[WORK TO BE COMPLETED] Once you find the line containing "Camisa Paris Saint-Germain I 25/26" in the data below, copy it and each following line exactly, up to and including the line containing "Camisa Paris Saint-Germain IV", and nothing else.

[DATA SECTION]
--- --- ---

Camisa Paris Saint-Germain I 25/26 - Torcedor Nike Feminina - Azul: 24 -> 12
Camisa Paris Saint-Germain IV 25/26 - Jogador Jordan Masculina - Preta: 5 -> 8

--- --- ---

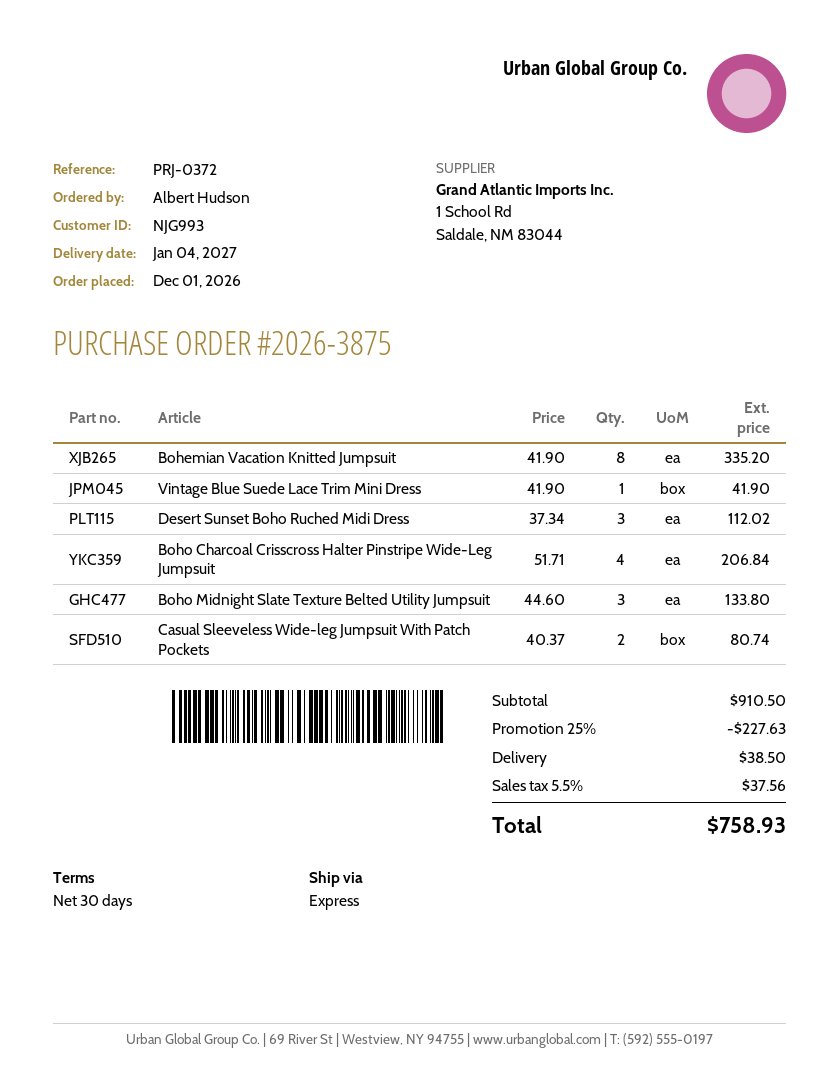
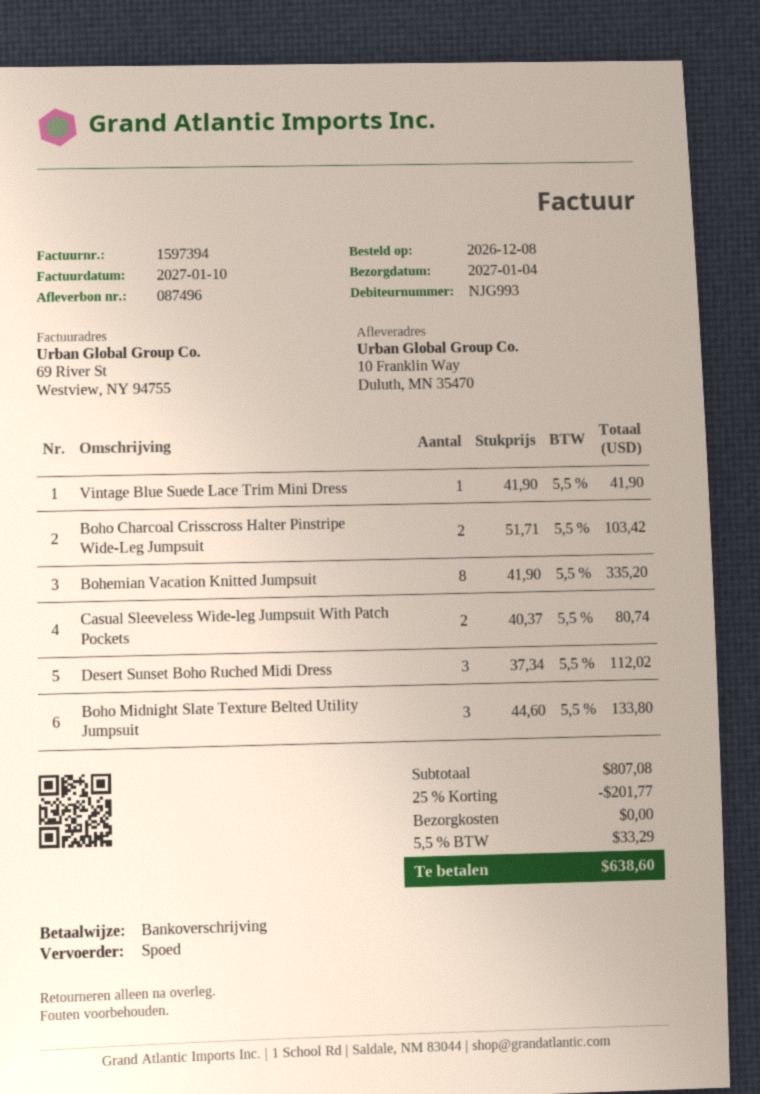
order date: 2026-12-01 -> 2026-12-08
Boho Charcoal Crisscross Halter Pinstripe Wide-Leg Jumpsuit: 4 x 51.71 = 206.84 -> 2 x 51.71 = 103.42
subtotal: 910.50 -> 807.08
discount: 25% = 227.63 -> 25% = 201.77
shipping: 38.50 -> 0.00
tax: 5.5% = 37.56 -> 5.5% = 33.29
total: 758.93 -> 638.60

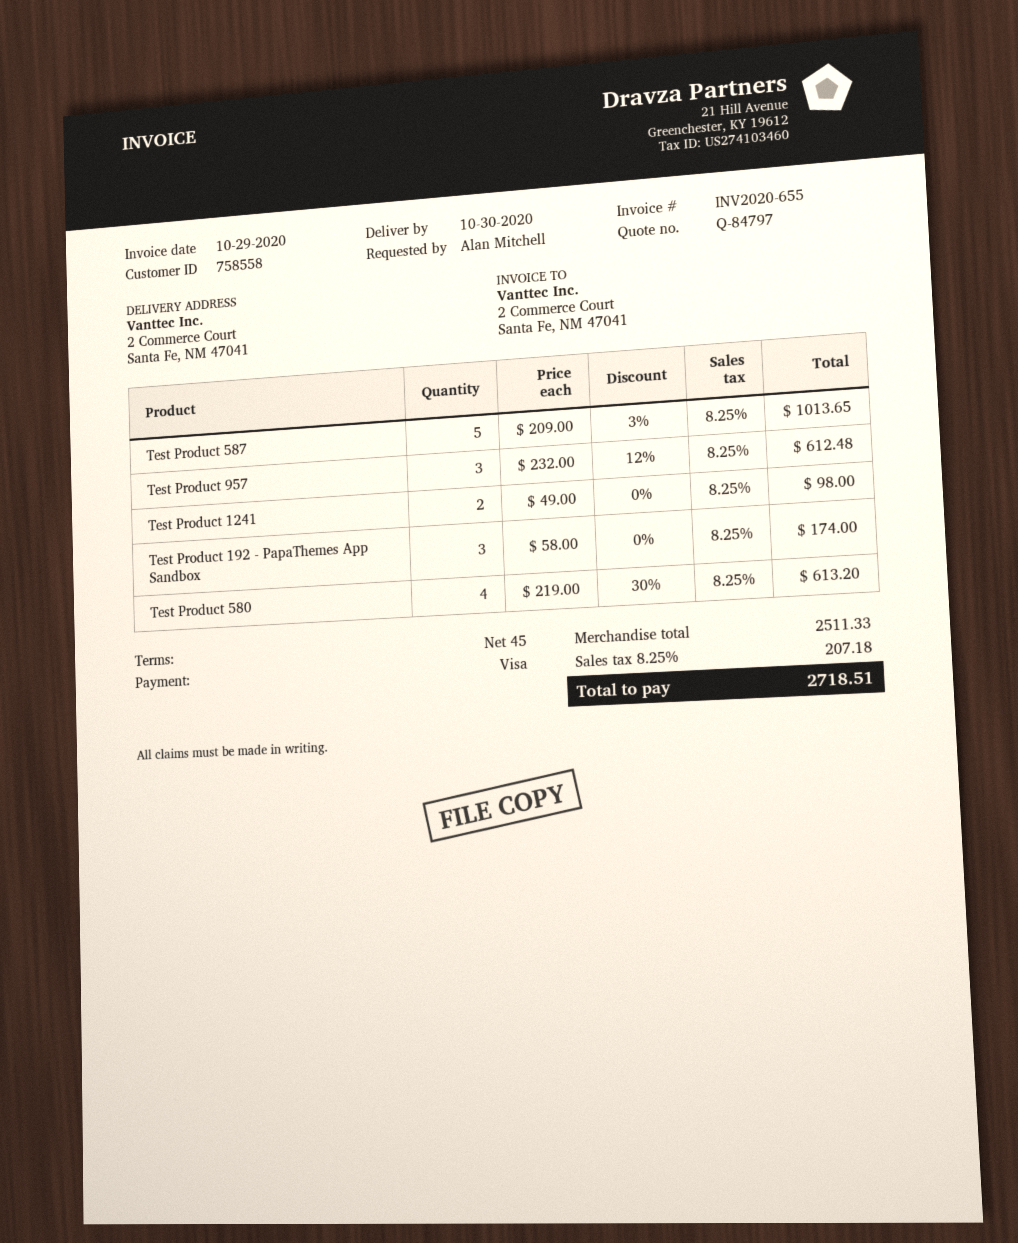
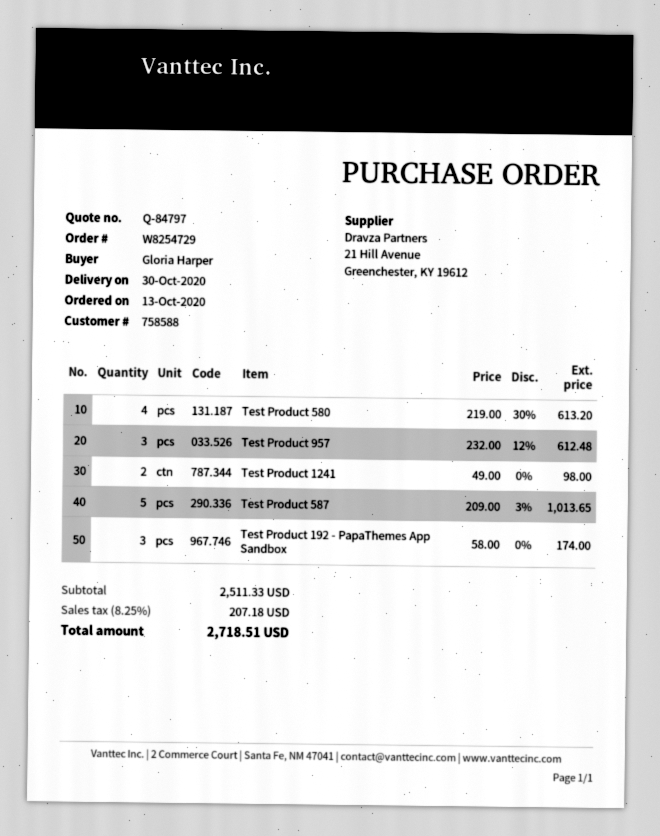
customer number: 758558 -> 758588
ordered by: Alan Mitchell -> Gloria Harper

--- --- ---

[WRITTEN REPLY]
Camisa Paris Saint-Germain I 25/26 - Torcedor Nike Feminina - Azul: 24 -> 12
Camisa Paris Saint-Germain IV 25/26 - Jogador Jordan Masculina - Preta: 5 -> 8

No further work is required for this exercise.